I became obsessed with trying to understand all that I could. How old was she when that happened? She was 58 years old when she first started to show these amorphous symptoms.

What symptoms did she show? So she had symptoms that both occurred concurrently; some of them were movement-related—rigidity, balance issues, stiffness. I guess rigidity and stiffness are similar, but yeah, a real lack of coordination. You know, reduced swinging in the arms. I’m not a medical doctor, so I didn't have any framework with which to understand what I was seeing my mom exhibit.

I thought, "You know, movement symptoms—this is a musculoskeletal condition, right? It has to be." But then in tandem with those symptoms, she also displayed stark cognitive dysfunction. It's not necessarily that she started to forget simple things like, you know, who she was or who her family members were, but it seemed as though her—I’ve likened it to when you have too many tabs open in your browser window. It’s just like the frame rate starts to stutter, and that’s sort of what I saw in my mom. She was very much still in the prime of her life, had all the pigment in her hair, you know, raised three boys, ran a business.
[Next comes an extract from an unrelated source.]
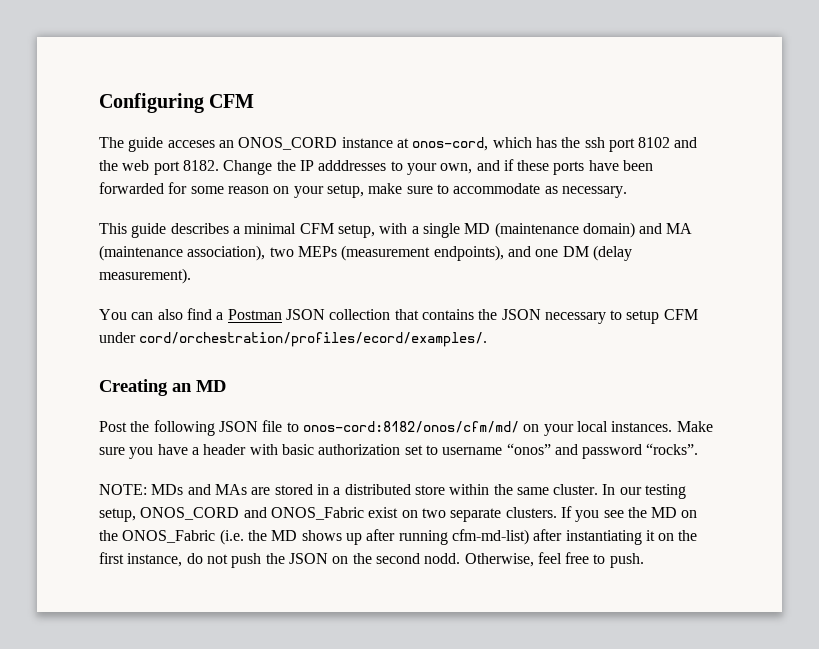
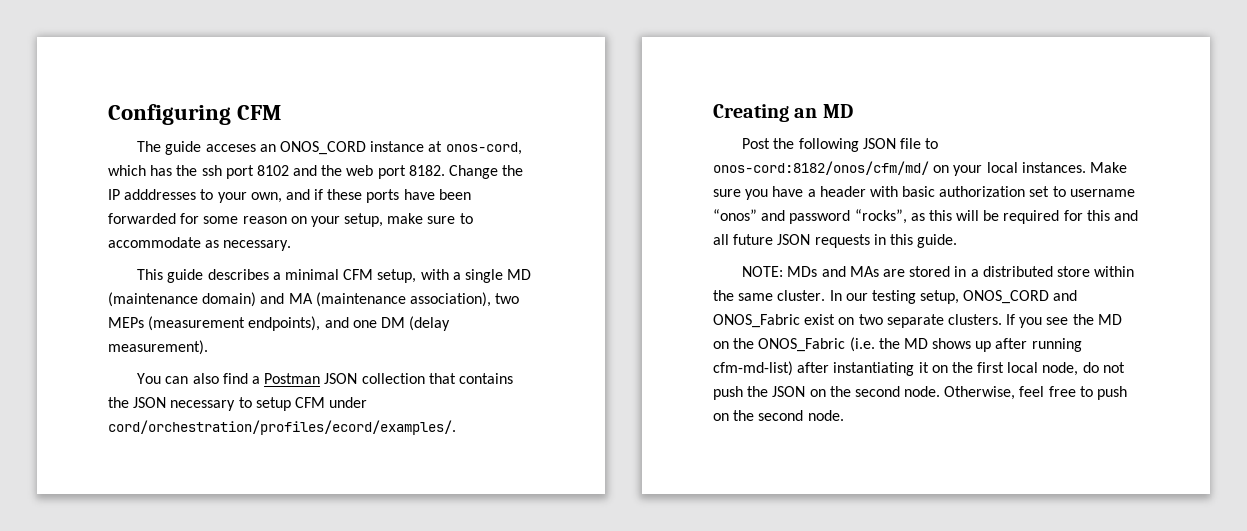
[646,443,699,455] “rocks”. -> [854,209,1139,224] [713,234,958,248] “rocks”, as this will be required for this and all future JSON requests in this guide.
[127,553,183,567] instance, -> [1007,362,1079,376] local node,
[424,553,461,564] nodd. -> [904,386,941,397] node.
[609,553,644,568] push. -> [1097,386,1128,400] [713,410,844,421] push on the second node.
I had been a journalist prior to that. I had been a generalist journalist since college, since graduating college. I had worked for a TV network that was co-founded by Al Gore. It wasn't a political network, and I certainly, you know, was never really that into politics. But I was sort of like this young kid who was given the reins of this TV network that reached 100 million homes in the US. When my mom became sick, I—how old were you when she was diagnosed? I was in my late 20s.

Okay, yeah. I had just come off of that position, and I was in between jobs, and more so than being a journalist at the time, I was just a scared son, you know? I was a scared son seeing these awful symptoms. There’s not much worse than a degenerative neurological disease. Yeah, they’re brutal. Those things tear you apart, piece by piece.

Exactly, and I had—there was no precedent in my family, so as soon as that immediate trauma of realizing that my mom had something serious going on with her brain health hit, it was the most profound call to action that I've ever felt in my entire life to do what I could to understand why this would have happened to a woman at the age at which it did.

Why were you so compelled to do—why were you so compelled to transfigure your life to come to the service of your mom?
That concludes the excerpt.